In Iraq, the US toppled a Baathist dictatorship dominated by Sunni Arabs, opening the door for the political dominance of Iraq's Shiite Arab majority and the fury of the country's Sunni jihadis. In Syria, a Baathist regime dominated by the tiny Alawite sect (a long-ago offshoot of Shiite Islam) risks being brought down by the Sunni majority. Iraq's Shiite Prime Minister Nouri al-Maliki is in the odd position of now rooting for a Baathist regime to survive, frightened that a religiously inspired Sunni regime may replace Assad and potentially destabilize parts of his country from Haditha in Anbar's far west to the northern city of Mosul.
For the US, the situation is more complicated still. The Obama administration appears eager for Assad to fall, but is also afraid of what might replace him, not least because of Syria's chemical weapons stockpile. If the regime collapses, the aftermath is sure to be chaotic, much as it was in Libya, where arms stores were looted throughout the country. The presence of VX and sarin nerve gas, and the fear of Al Qaeda aligned militants getting their hands on it, has the US considering sending in troops to secure the weapons.
That's the context in which today's designation was made – part of an overall effort to shape the Syrian opposition to US liking, and hopefully have influence in the political outcome if and when Assad's regime collapses. But while the US has been trying to find a government or leadership in waiting among Syrian exiles, Nusra has been going from strength to strength. Aaron Zelin, who tracks jihadi groups at the Washington Institute for Near East Policy, notes in a recent piece for Foreign Policy that 20 out of the 48 "martyrdom" notices posted on Al Qaeda forums for the Syria war were made by people claiming to be members of Nusra.

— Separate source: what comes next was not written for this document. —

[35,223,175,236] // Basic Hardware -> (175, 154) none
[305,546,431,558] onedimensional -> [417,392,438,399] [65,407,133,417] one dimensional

Zelin writes that it's highly unusual for the US to designate as a terrorist group anyone who hasn't attempted an attack on the US. In fact, the US only designated the Haqqani Network in Afghanistan, which had been involved in attacks on US troops there for over a decade, this September.

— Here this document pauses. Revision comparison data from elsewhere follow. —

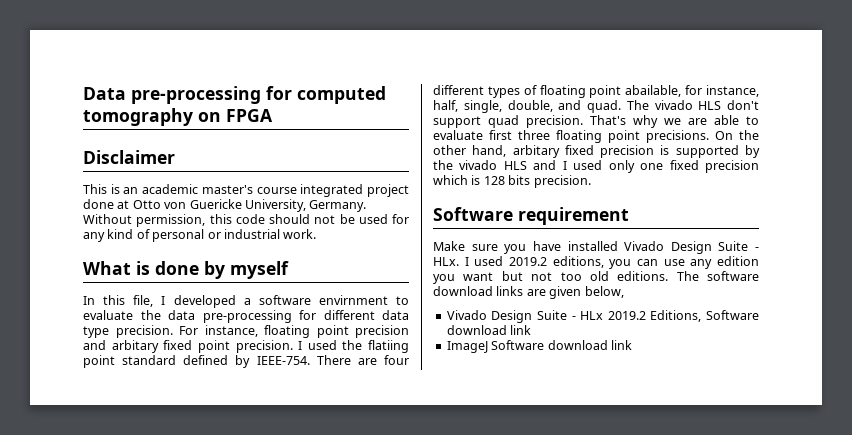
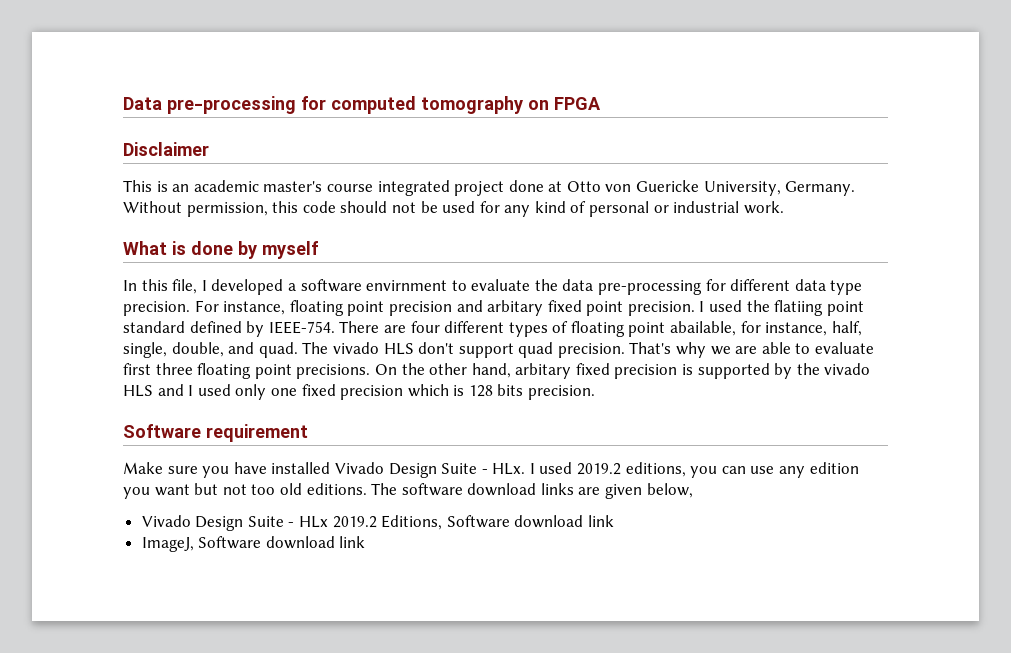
[446,341,488,353] ImageJ -> [141,537,194,552] ImageJ,

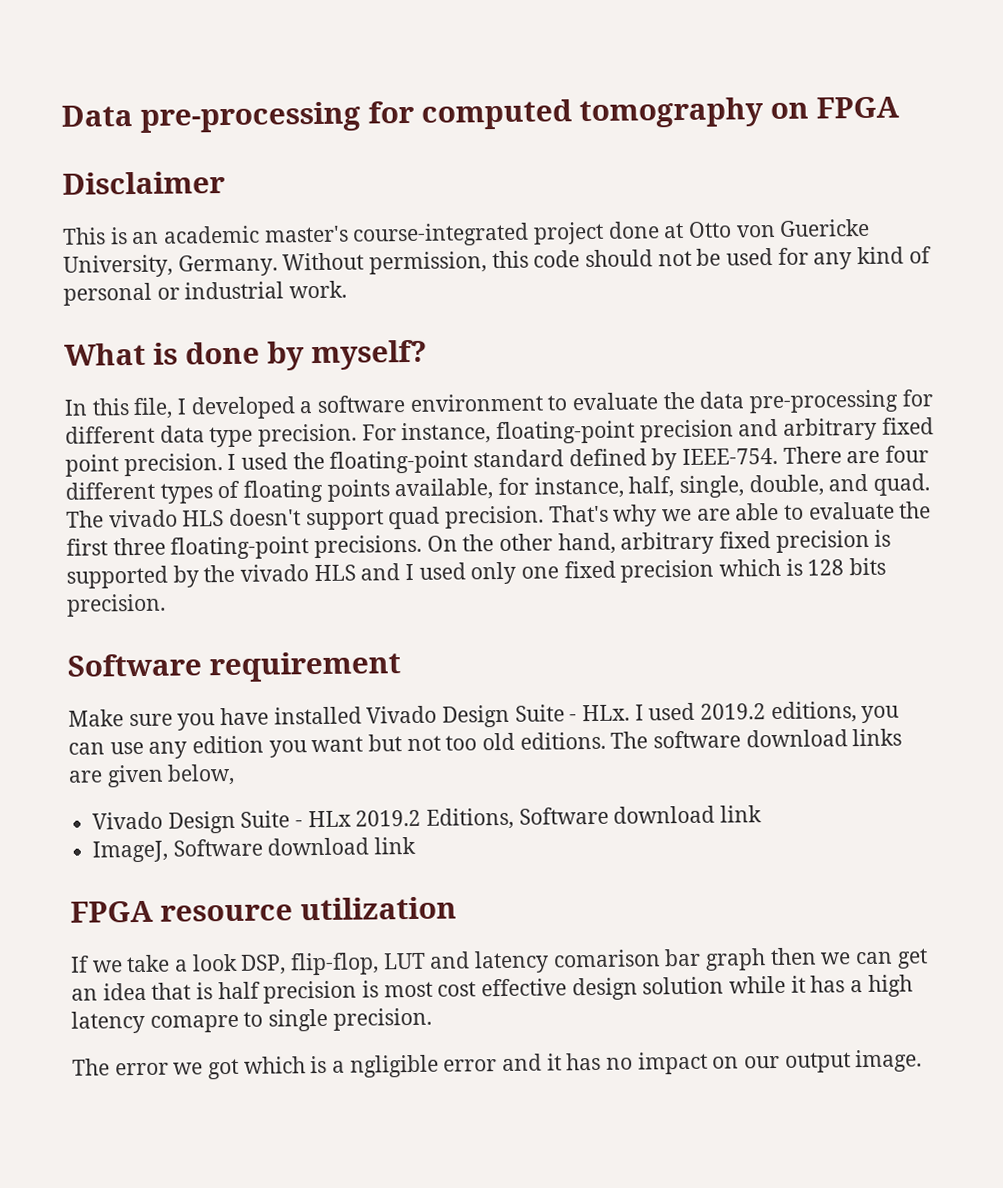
[326,180,450,196] course integrated -> [352,222,530,247] course-integrated
[262,241,318,259] myself -> [311,339,427,371] myself?
[366,280,448,291] envirnment -> [409,393,543,412] environment
[289,300,385,316] floating point -> [496,420,636,445] floating-point
[487,300,544,316] arbitary -> [783,417,878,441] arbitrary
[774,300,864,316] flatiing point -> [329,450,469,474] floating-point
[628,321,737,337] point abailable, -> [326,478,494,502] points available,
[418,342,455,354] don't -> [229,508,302,526] doesn't
(875, 348) none -> [899,501,932,519] the
[197,363,292,379] floating point -> [170,536,310,560] floating-point
[515,363,572,379] arbitary -> [620,531,715,555] arbitrary
(366, 542) none -> [70,896,457,923] [70,947,928,976] [71,974,913,1004] [71,1007,432,1034] [72,1049,923,1080] // FPGA resource utilization // If we take a look DSP, flip-flop, LUT and latency comarison bar graph then we can get an idea that is half precision is most cost effective design solution while it has a high latency comapre to single precision. // The error we got which is a ngligible error and it has no impact on our output image.

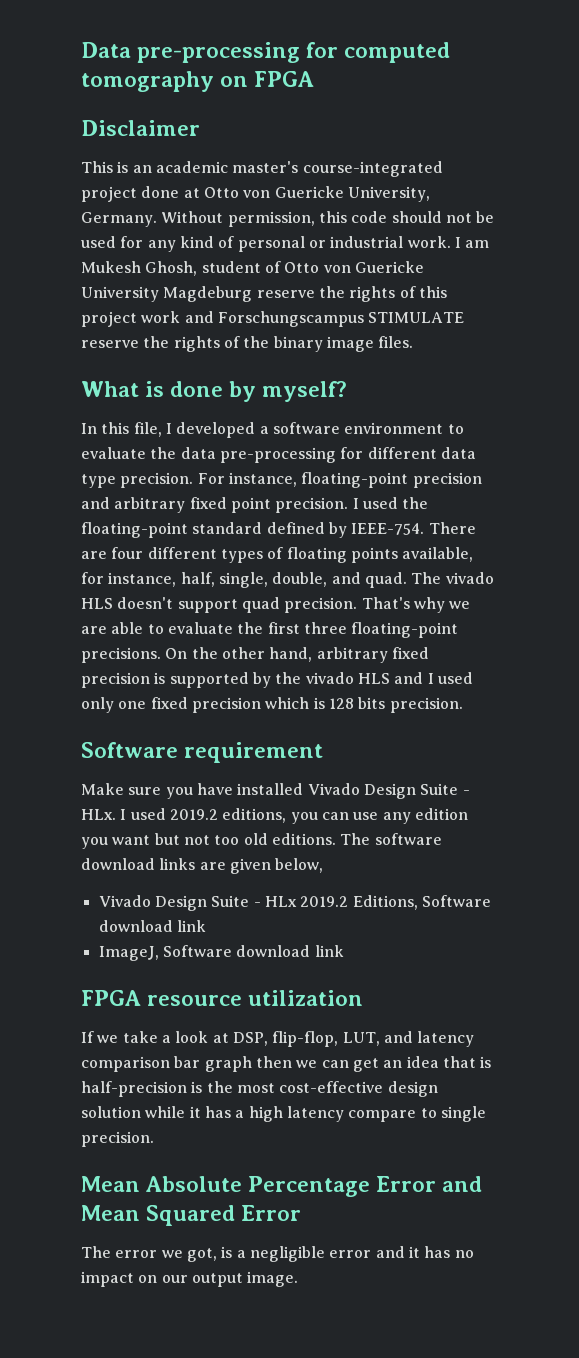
(348, 289) none -> [454,237,490,248] [81,261,424,276] [81,286,447,302] [81,311,465,327] [81,336,414,352] I am Mukesh Ghosh, student of Otto von Guericke University Magdeburg reserve the rights of this project work and Forschungscampus STIMULATE reserve the rights of the binary image files.
(238, 962) none -> [212,1033,229,1043] at
[382,952,426,970] LUT -> [342,1032,380,1046] LUT,
[552,949,661,968] comarison -> [81,1056,170,1072] comparison
[217,978,568,1004] half precision is most cost effective -> [81,1081,384,1097] half-precision is the most cost-effective
[149,1014,239,1033] comapre -> [348,1110,417,1122] compare
(432, 1019) none -> [81,1176,483,1197] [81,1205,302,1226] // Mean Absolute Percentage Error and Mean Squared Error
[208,1056,306,1080] got which -> [186,1248,217,1262] got,
[349,1054,439,1078] ngligible -> [249,1246,325,1262] negligible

The U.S. administration, in designating Jabhat al-Nusra, is likely to argue that the group is an outgrowth of the Islamic State of Iraq (ISI). While there is not much open-source evidence of this, classified material may offer proof -- and there is certainly circumstantial evidence that Jabhat al-Nusra operates as a branch of the ISI.
Getting Syria's rebels to disavow Jabhat al-Nusra may not be an easy task, however. As in Iraq, jihadists have been some of the most effective and audacious fighters against the Assad regime, garnering respect from other rebel groups in the process. Jabhat al-Nusra seems to have learned from the mistakes of al Qaeda in Iraq: It has not attacked civilians randomly, nor has it shown wanton disregard for human life by publicizing videos showing the beheading of its enemies. Even if its views are extreme, it is getting the benefit of the doubt from other insurgents due to its prowess on the battlefield.

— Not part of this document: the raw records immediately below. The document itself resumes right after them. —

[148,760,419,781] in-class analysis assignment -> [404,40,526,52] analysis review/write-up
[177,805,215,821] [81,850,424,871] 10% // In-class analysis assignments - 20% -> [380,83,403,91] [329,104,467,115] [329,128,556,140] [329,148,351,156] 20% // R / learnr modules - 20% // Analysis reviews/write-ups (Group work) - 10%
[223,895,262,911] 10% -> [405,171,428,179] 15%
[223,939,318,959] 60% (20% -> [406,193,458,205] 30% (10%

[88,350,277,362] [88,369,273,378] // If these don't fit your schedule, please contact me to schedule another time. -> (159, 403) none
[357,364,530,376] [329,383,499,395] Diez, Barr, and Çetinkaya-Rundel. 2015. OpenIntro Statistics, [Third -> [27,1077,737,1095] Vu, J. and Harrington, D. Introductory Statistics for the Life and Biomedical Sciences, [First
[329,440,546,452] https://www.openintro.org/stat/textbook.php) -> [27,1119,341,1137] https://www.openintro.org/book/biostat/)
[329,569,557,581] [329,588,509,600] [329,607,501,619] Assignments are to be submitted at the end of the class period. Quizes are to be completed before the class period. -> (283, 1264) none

Will it hurt the group's support inside Syria? It's hard to see how. The US hasn't formally explained its logic yet, but it's hard to see how that will matter either. The rebellion against Assad has raged for almost two years now and the country's fighters are eager for victory, and revenge. The US has done little to militarily assist the rebellion, and fighters have been happy to take support where they can get it.
Most of the money or weapons flowing into the country for rebels has come from Gulf states like Saudi Arabia and Qatar and some of that support, of course, has ended up in the hands of Islamist militias like Nusra.
Usually the US doesn't like support flowing to its designated terrorist organizations, and leans on countries like Saudi Arabia to cut off support. But in this case, a doctrinaire enforcement of its will could look like helping Assad (who has insisted everyone fighting his government is a terrorist since long before Nusra even existed).